À cette colère sous-jacente de la population, s’ajoute celle des élites conscientes des dommages sur l’économie et du recul sur les libertés. La combinaison et la convergence des deux peut s’avérer à moyen terme fortement explosive.
Ces libérations surviennent également après une multiplication de rapports internationaux dénonçant la répression des opposants, des journalistes et des activistes. Des pressions qui, bien que discrètes, se font sentir. Elles interviennent au moment où la Tunisie s’apprête à être scrutée par le Conseil des droits de l’Homme de l’ONU. Coïncidence ? Pas sûr. Rien ne se fait sans raison et les raisons sont multiples.
Le décret 54, jusqu’à quand ?
Pour beaucoup, la libération du journaliste Mohamed Boughalleb sonne comme la fin symbolique du décret 54, ce texte qui sert d’arme de destruction judiciaire contre les opposants, les journalistes et tous les anonymes qui expriment un avis qui dérange. Son usage massif pour faire taire les voix critiques en a fait un outil de répression assumé. Son abrogation ou sa modification n’est plus une simple hypothèse.

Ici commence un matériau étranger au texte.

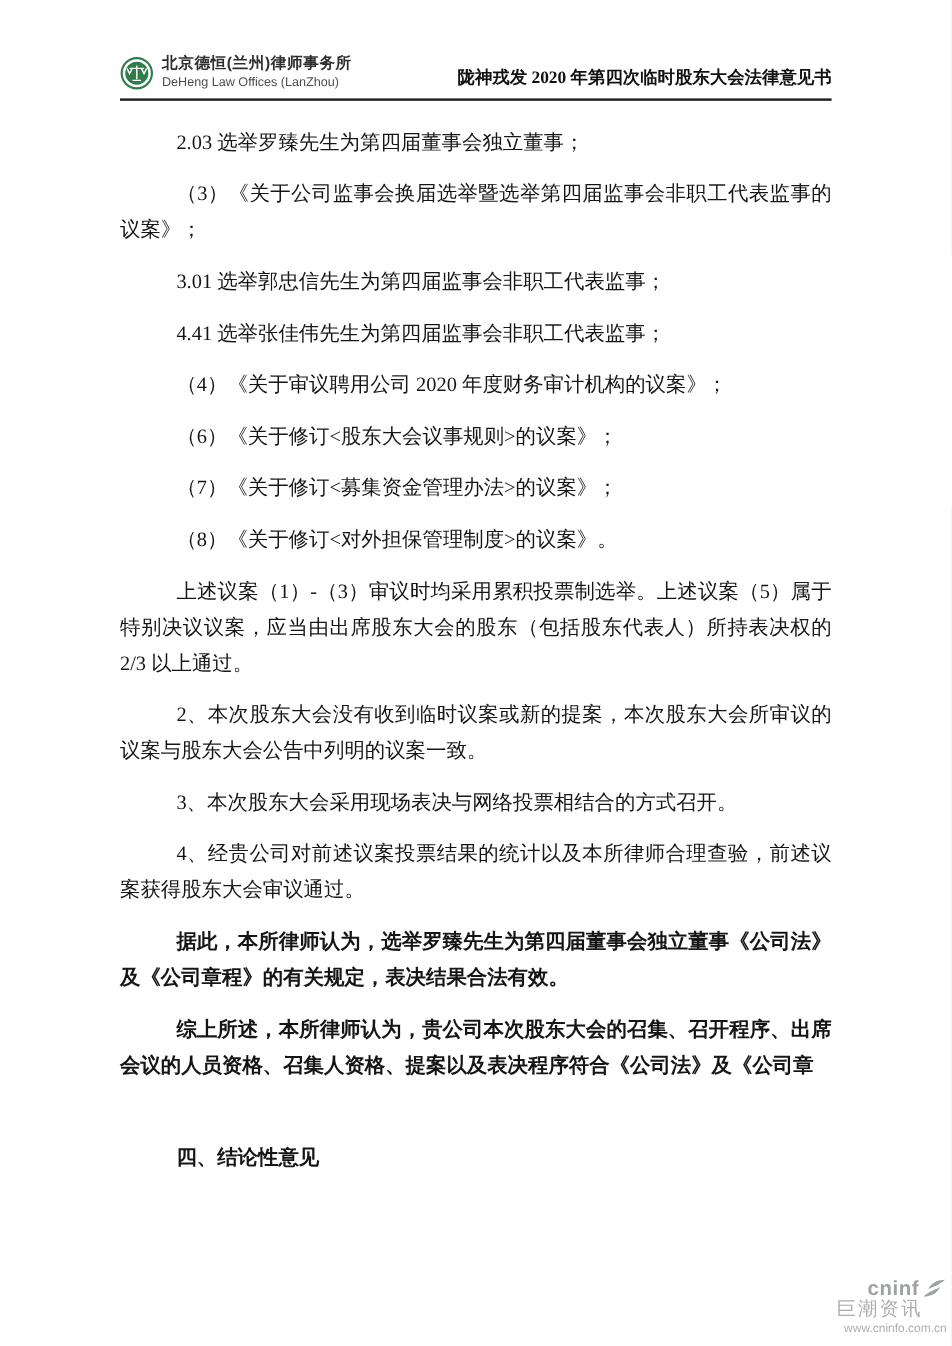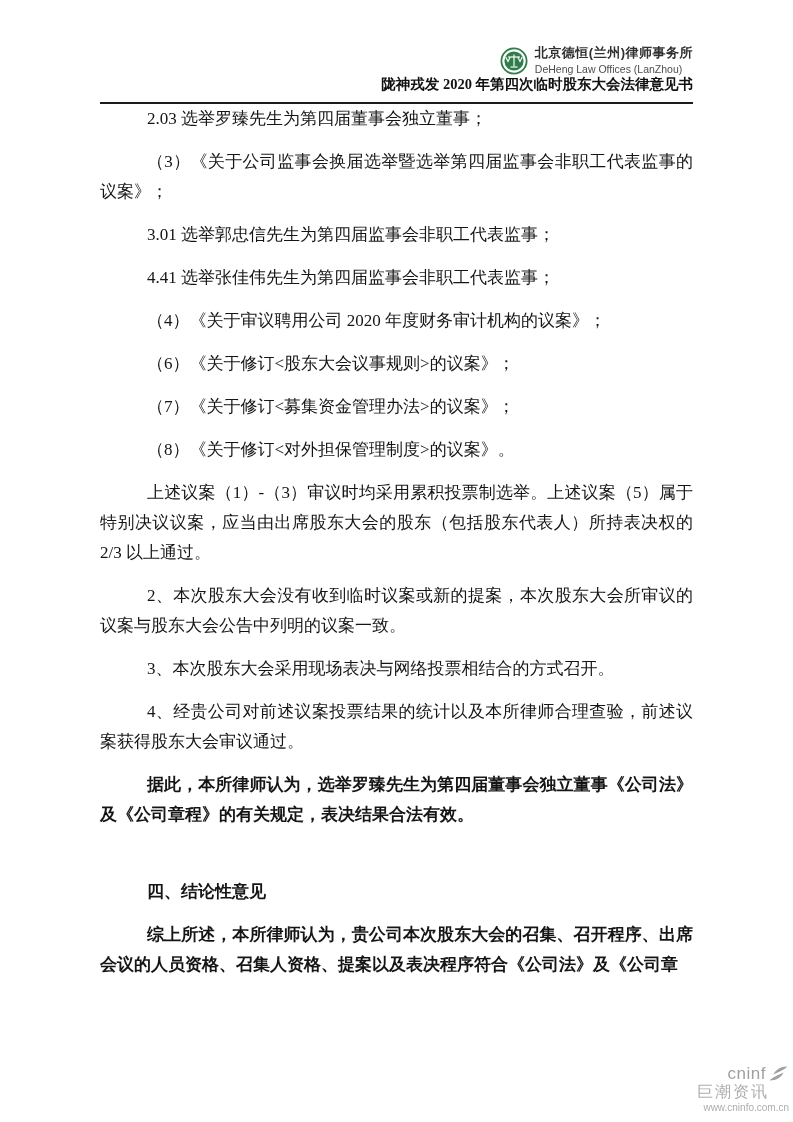"北京德恒(兰州)律师事务所" .header { flex-direction: column -> none }
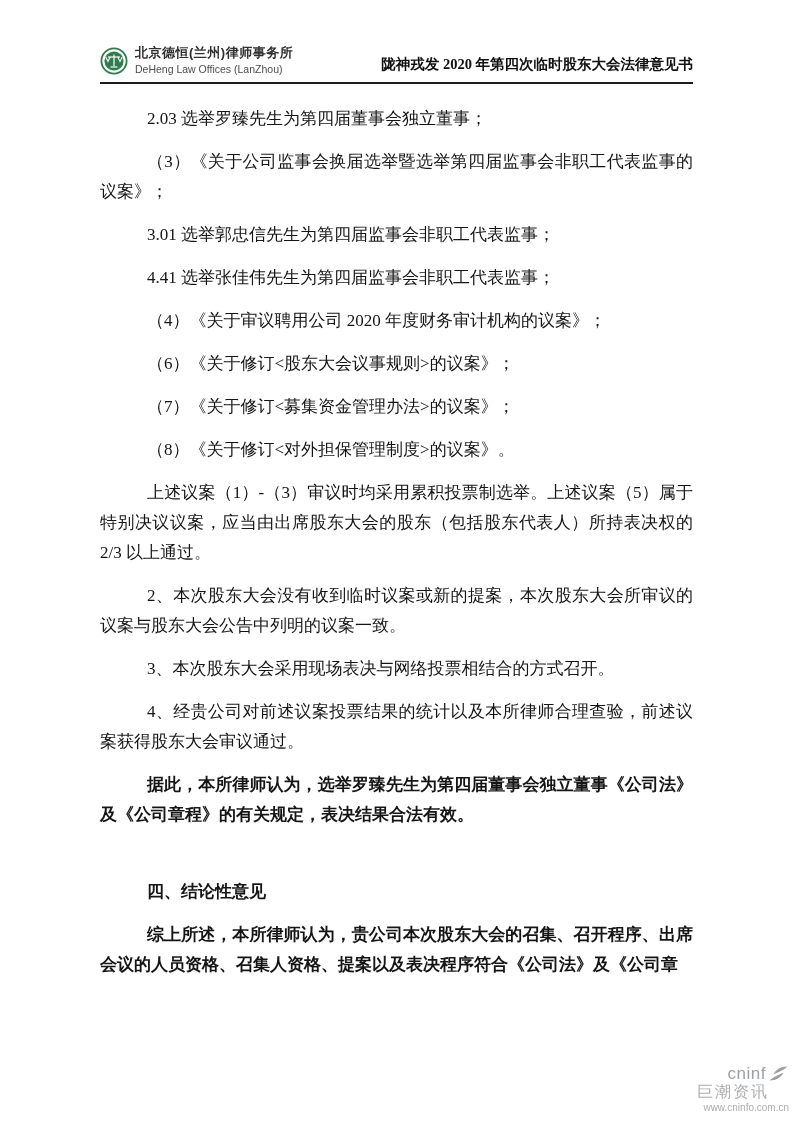"四、结论性意见" p.bold { order: before "综上所述，本所律师认为，贵公司本次股东大会的召集、召开程序、出席会议的人员资格、" -> after "综上所述，本所律师认为，贵公司本次股东大会的召集、召开程序、出席会议的人员资格、" }
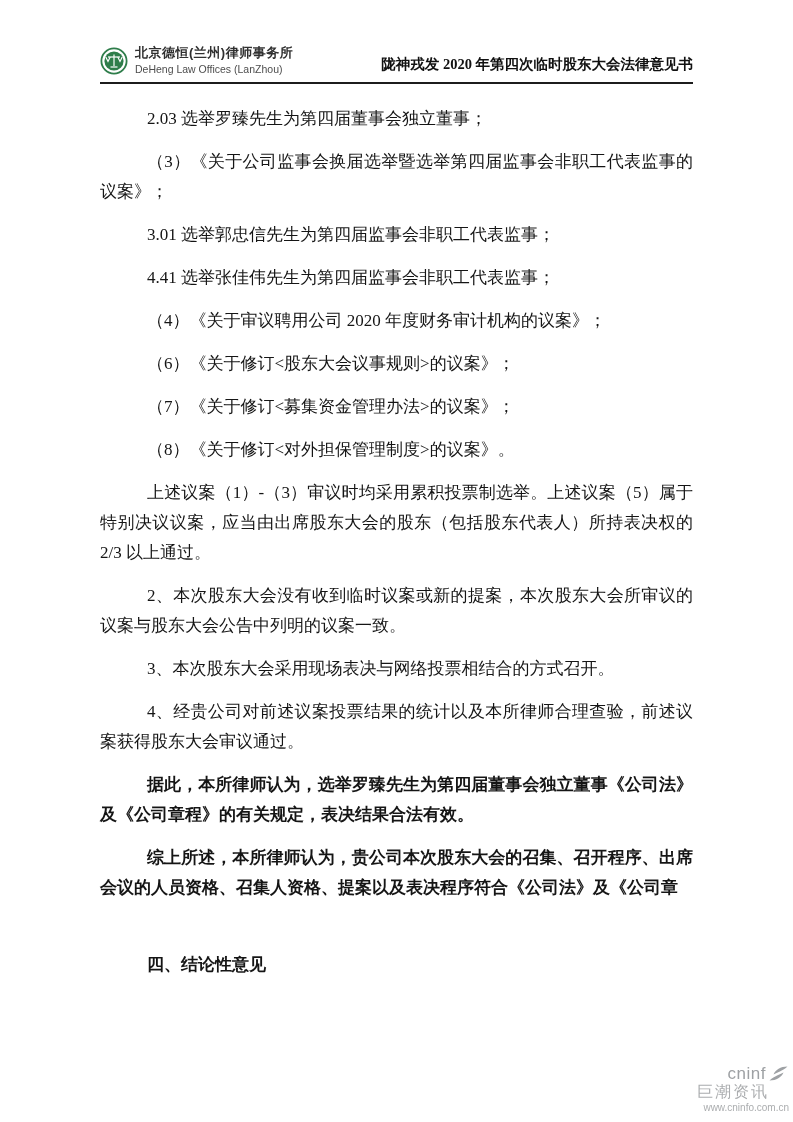"cninf" .wm-brand { font-weight: normal -> bold }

C’est une nécessité que même le cercle du pouvoir ne peut plus ignorer.
Trois personnes ont été libérées, mais pendant ce temps, des dizaines d’autres prisonniers d’opinion restent derrière les barreaux. Des familles continuent d’attendre, espérant que la prochaine vague de libérations les inclura. Mais pourquoi en serait-il autrement ?
Une bouffée d’air, mais pas une liberté
Ces libérations ne doivent pas faire illusion. Il est difficile de conclure à un tournant ou à un changement de cap. Le régime tunisien fonctionne sur le flou, l’incohérence et la répression par à-coups. Aujourd’hui, on libère quelques figures connues, demain on ne sait pas ce qui pourrait advenir.
L’objectif ? Maintenir la peur, entretenir l’incertitude, faire croire qu’il y a une porte de sortie alors que la prison reste bien en place.
Mais dans un pays où le désespoir ronge chaque jour un peu plus la société, même une petite bouffée d’air peut sembler un soulagement. À défaut d’autre chose, un semblant de liberté, aussi fragile soit-il, peut donner l’illusion d’un répit.
Jusqu’à la prochaine vague d’injustice.